#### Requirement
Across the listing below, count every line where the string "border" appears, then give only the count.

#### Record excerpts
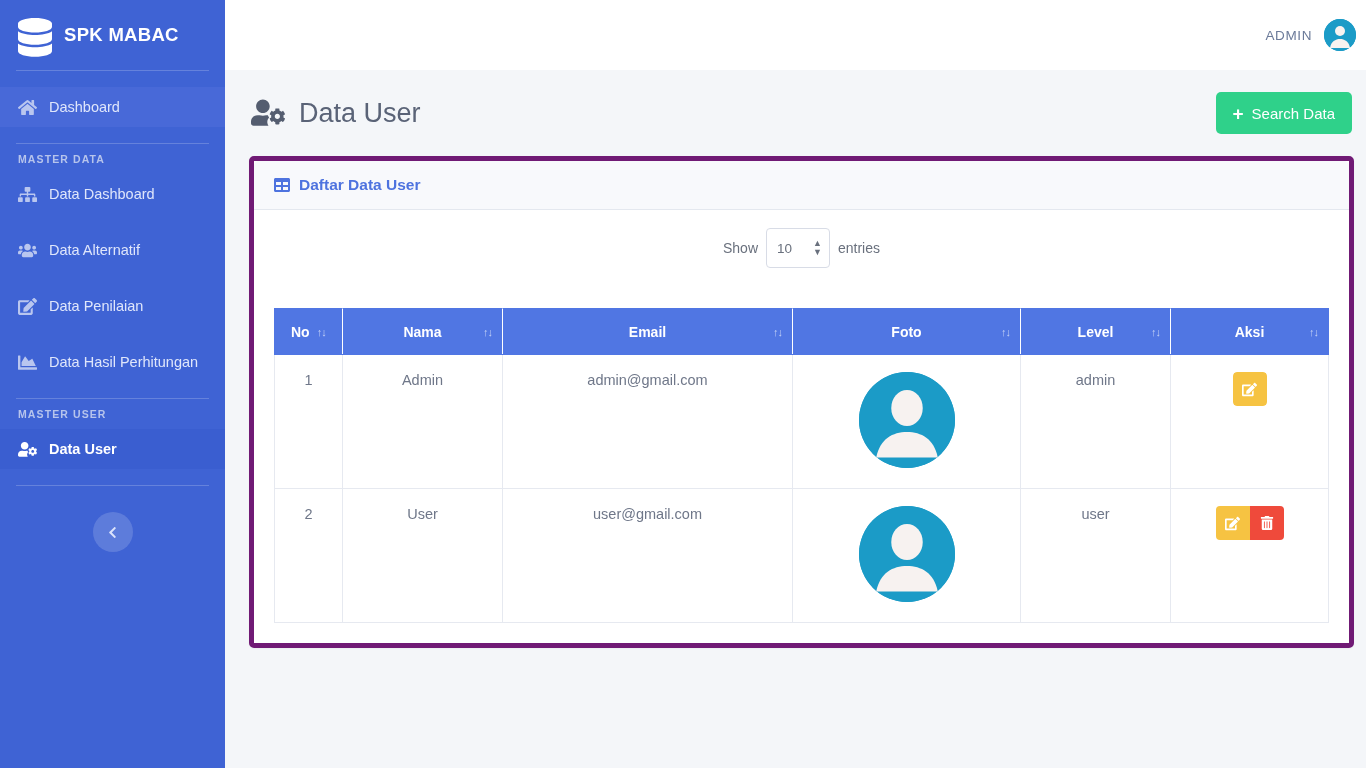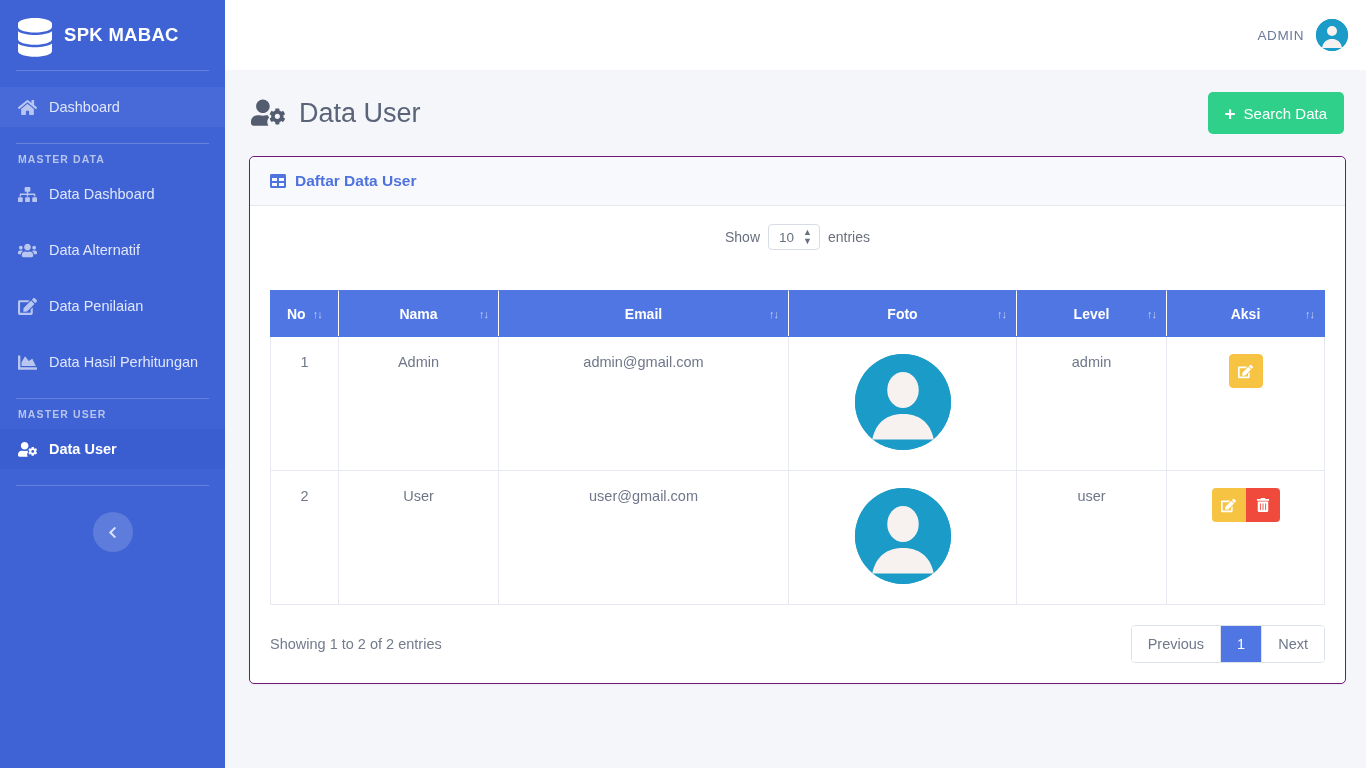--- a/index.html
+++ b/index.html
@@ -84,38 +84,38 @@
   .page-title h1 { font-size: 27px; font-weight: normal; color: #5a6377; }
   .btn-add {
     background: #2fd18a; color: #fff; border: none; border-radius: 5px;
     height: 42px; padding: 0 17px; font-size: 15px; cursor: pointer;
     display: flex; align-items: center; gap: 8px;
     font-family: "Liberation Sans", sans-serif;
   }
   .btn-add .plus { font-size: 19px; font-weight: bold; line-height: 1; }
 
   .card {
-    background: #fff; border: 1px solid #701a75; border-radius: 5px;
+    background: #fff; border: 5px solid #701a75; border-radius: 5px;
     box-shadow: 0 1px 2px rgba(0,0,0,.04);
   }
   .card-head {
     background: #f8f9fc; border-bottom: 1px solid #e4e8ef;
     padding: 15px 20px; display: flex; align-items: center; gap: 9px;
     border-radius: 5px 5px 0 0;
   }
   .card-head .ch-ico { width: 16px; height: 16px; color: #4e73df; display: block; }
   .card-head .ch-txt { color: #4e73df; font-weight: bold; font-size: 15.5px; }
   .card-body { padding: 18px 20px 20px 20px; }
 
   .dt-top { display: flex; align-items: center; justify-content: space-between;
             margin-bottom: 16px; flex-direction: column; }
   .dt-len { display: flex; align-items: center; gap: 8px; font-size: 14px; color: #69707d; }
   .dt-len select {
-    height: 26px; border: 1px solid #d8dce6; border-radius: 4px;
-    padding: 0 24px 0 10px; font-size: 13.5px; color: #69707d;
+    height: 40px; border: 1px solid #d8dce6; border-radius: 4px;
+    padding: 0 36px 0 10px; font-size: 13.5px; color: #69707d;
     background: #fff; font-family: "Liberation Sans", sans-serif;
     appearance: none; -webkit-appearance: none; cursor: pointer;
   }
   .sel-wrap { position: relative; display: inline-block; }
   .sel-wrap .caret {
     position: absolute; right: 8px; top: 50%; transform: translateY(-50%);
     pointer-events: none; color: #69707d; font-size: 9px; line-height: 1.05;
     text-align: center;
   }
   .dt-search { display: flex; align-items: center; gap: 9px; font-size: 14px; color: #69707d; }
@@ -433,26 +433,18 @@
                           </svg>
                       </span>
                     </button>
                   </span>
                 </td>
               </tr>
 
             </tbody>
           </table>
 
-          <div class="dt-bot">
-            <div class="dt-info">Showing 1 to 2 of 2 entries</div>
-            <div class="pager">
-              <div class="pg">Previous</div>
-              <div class="pg cur">1</div>
-              <div class="pg">Next</div>
-            </div>
-          </div>
 
         </div>
       </div>
     </div>
   </div>
 </div>
 
 </body></html>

#### Task output
7